### EXTRACTED RECORDS:
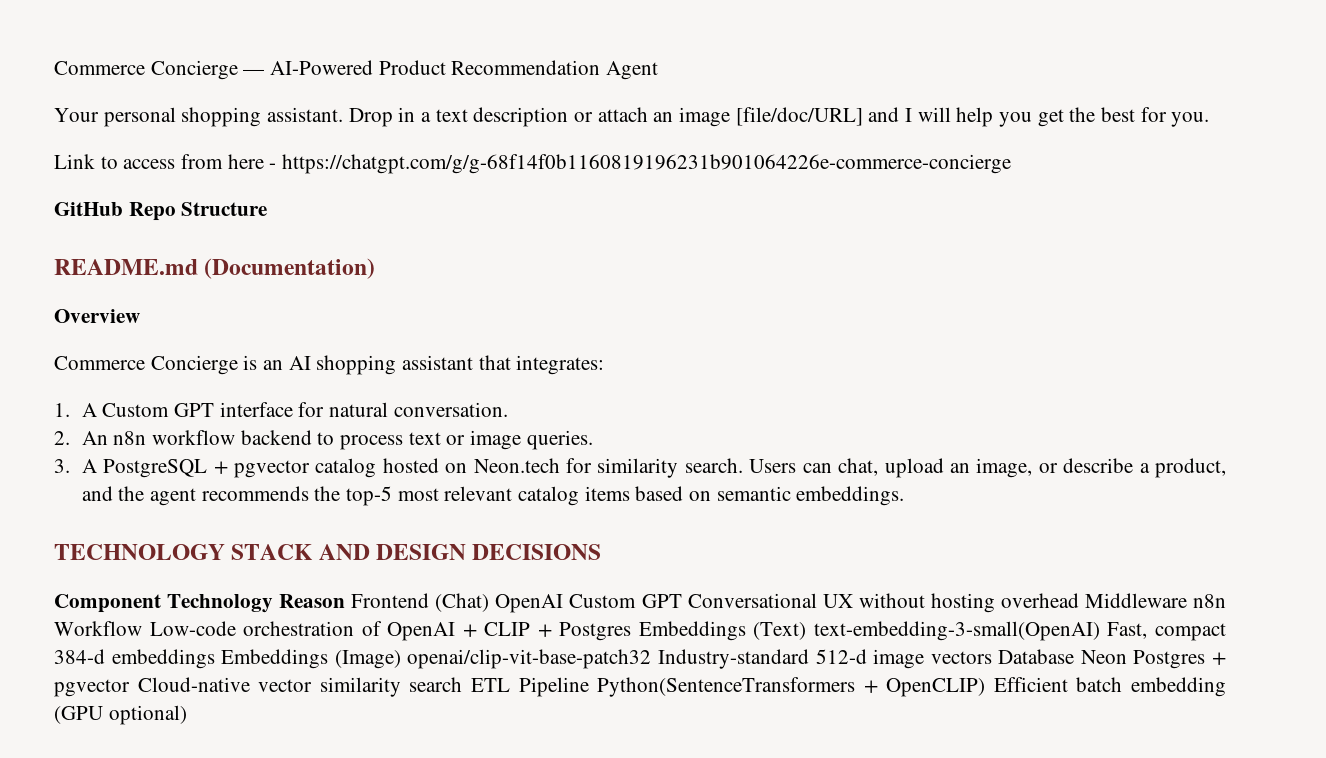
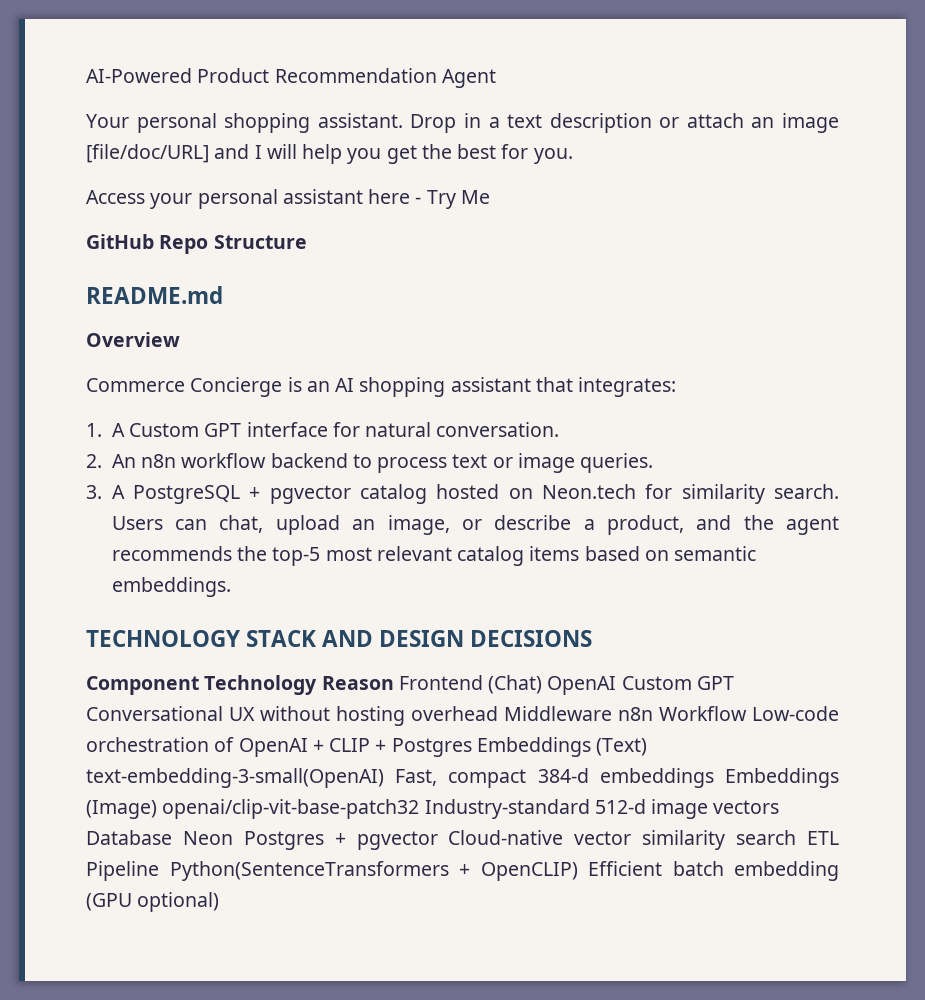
- Commerce Concierge — AI-Powered Product Recommendation Agent
+ AI-Powered Product Recommendation Agent
- Link to access from here - https://chatgpt.com/g/g-68f14f0b1160819196231b901064226e-commerce-concierge
+ Access your personal assistant here - Try Me
- README.md (Documentation)
+ README.md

### TASK OBJECTIVE:
None of the pictures should appear; repeat the records exactly otherwise.

### SOLUTION TO THIS EXERCISE:
- Commerce Concierge — AI-Powered Product Recommendation Agent
+ AI-Powered Product Recommendation Agent
- Link to access from here - https://chatgpt.com/g/g-68f14f0b1160819196231b901064226e-commerce-concierge
+ Access your personal assistant here - Try Me
- README.md (Documentation)
+ README.md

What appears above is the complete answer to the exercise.